Future Music
- Cover of the final issue (414)
- Categories: Music
- Frequency: Monthly
- Publisher: Future plc
- First issue: November 1992
- Final issue Number: September 2024 414
- Country: United Kingdom
- Language: English
- Website: futuremusic.co.uk (archived)

= Future Music =

British electronic music magazine

Future Music (stylised as FutureMusic) was a monthly music magazine, published by Future plc in the UK between 1992 and 2024. It was aimed primarily at record producers working in the electronic music field.
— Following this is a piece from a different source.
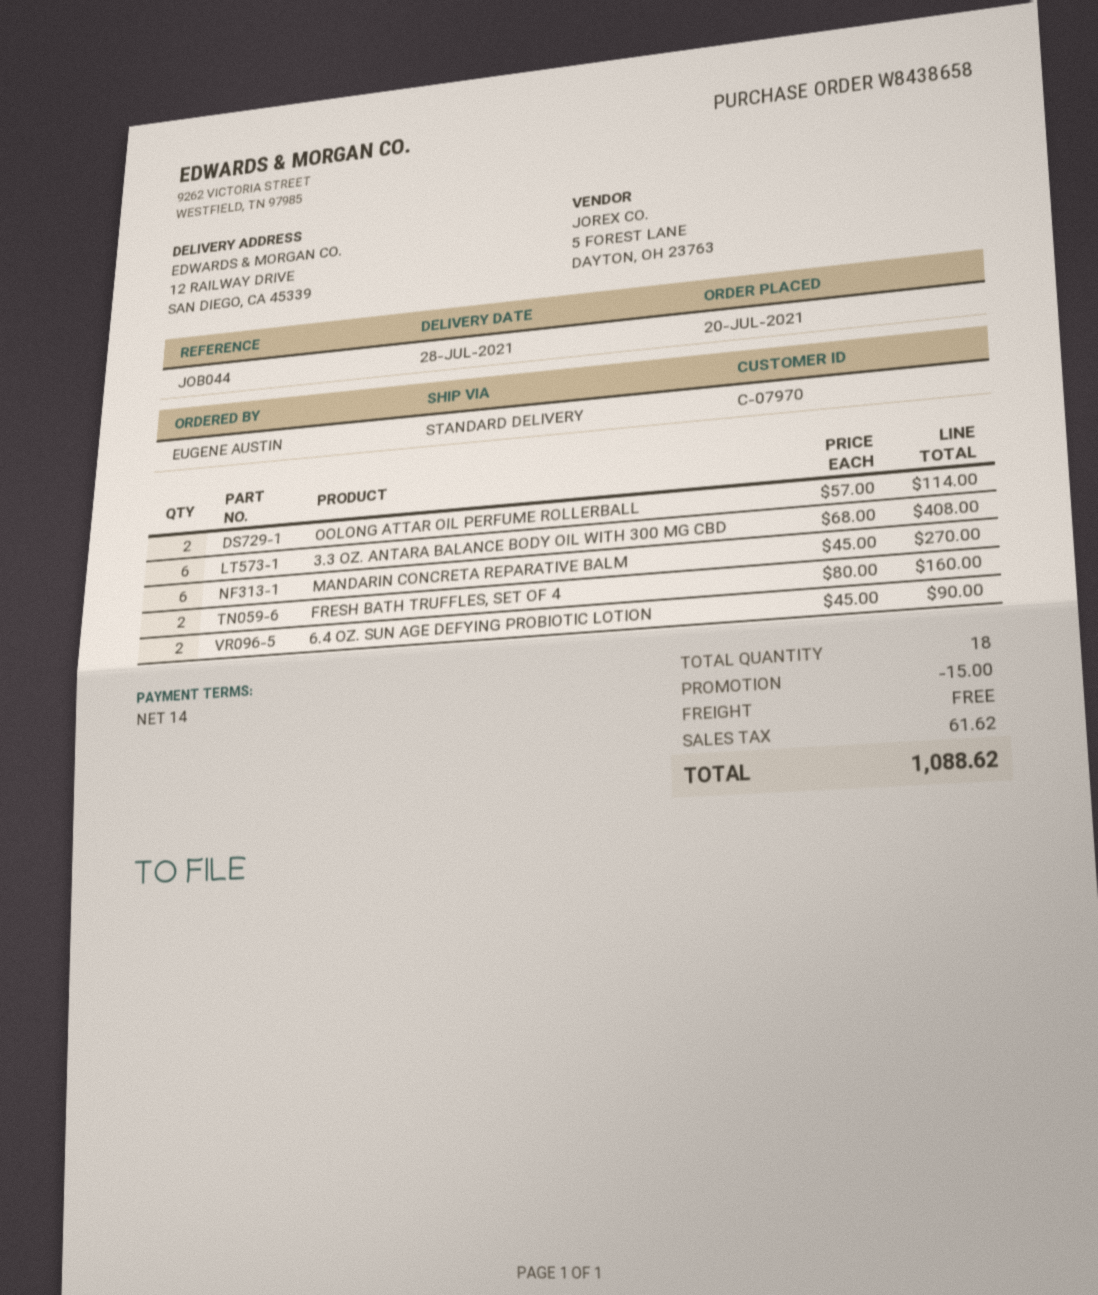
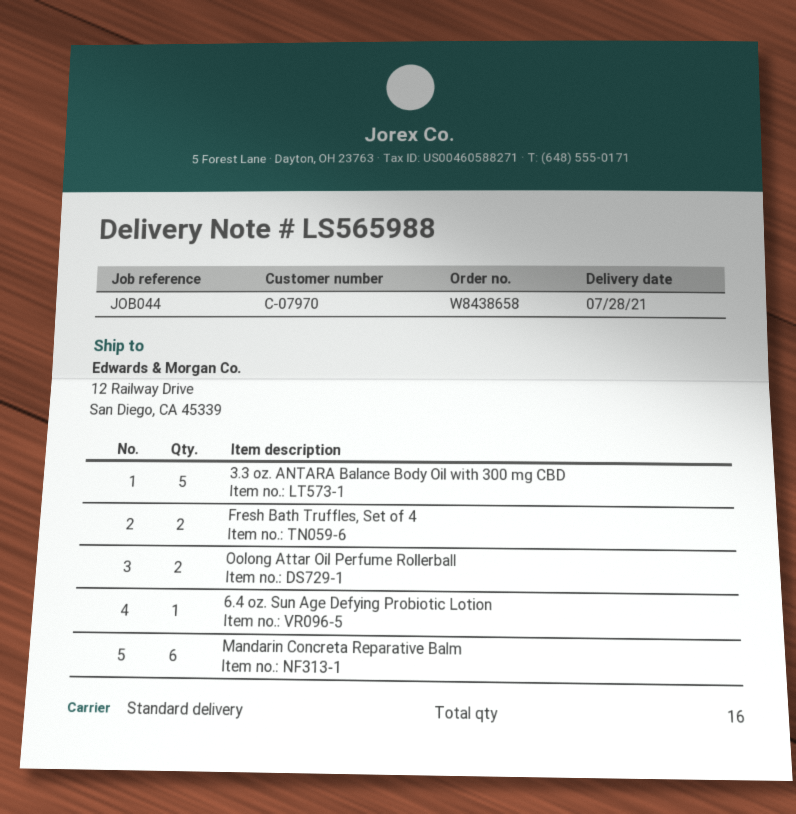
3.3 OZ. ANTARA BALANCE BODY OIL WITH 300 MG CBD: 6 -> 5
6.4 OZ. SUN AGE DEFYING PROBIOTIC LOTION: 2 -> 1
total quantity: 18 -> 16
Future Music included hardware and software reviews, tutorials, royalty-free samples and loops, and music by electronic artists. The magazine also had reviews of commercial releases within the electronic genre, regularly naming its "Album of the Month". Interviewees included Aphex Twin, Grimes and Gary Numan, who appeared on the cover of the first issue. Future Music content was reprinted by outlets including The Fader, Amiga Format and Loopmasters.

The journalist and broadcaster Dave Haslam characterised Future Music as "a specialist mag for techno boffins". Matt Feeney in The Lance recognised the publication as one of the best within electronic music, saying that it was "intended not so much for the fans of electronic music as... for the artists themselves".

Publication ceased on 26 September 2024 with the release of issue 414. Future Music advised that its "expert knowledge, writing and opinions" would continue via MusicRadar, an online Future plc property dedicated to musicians.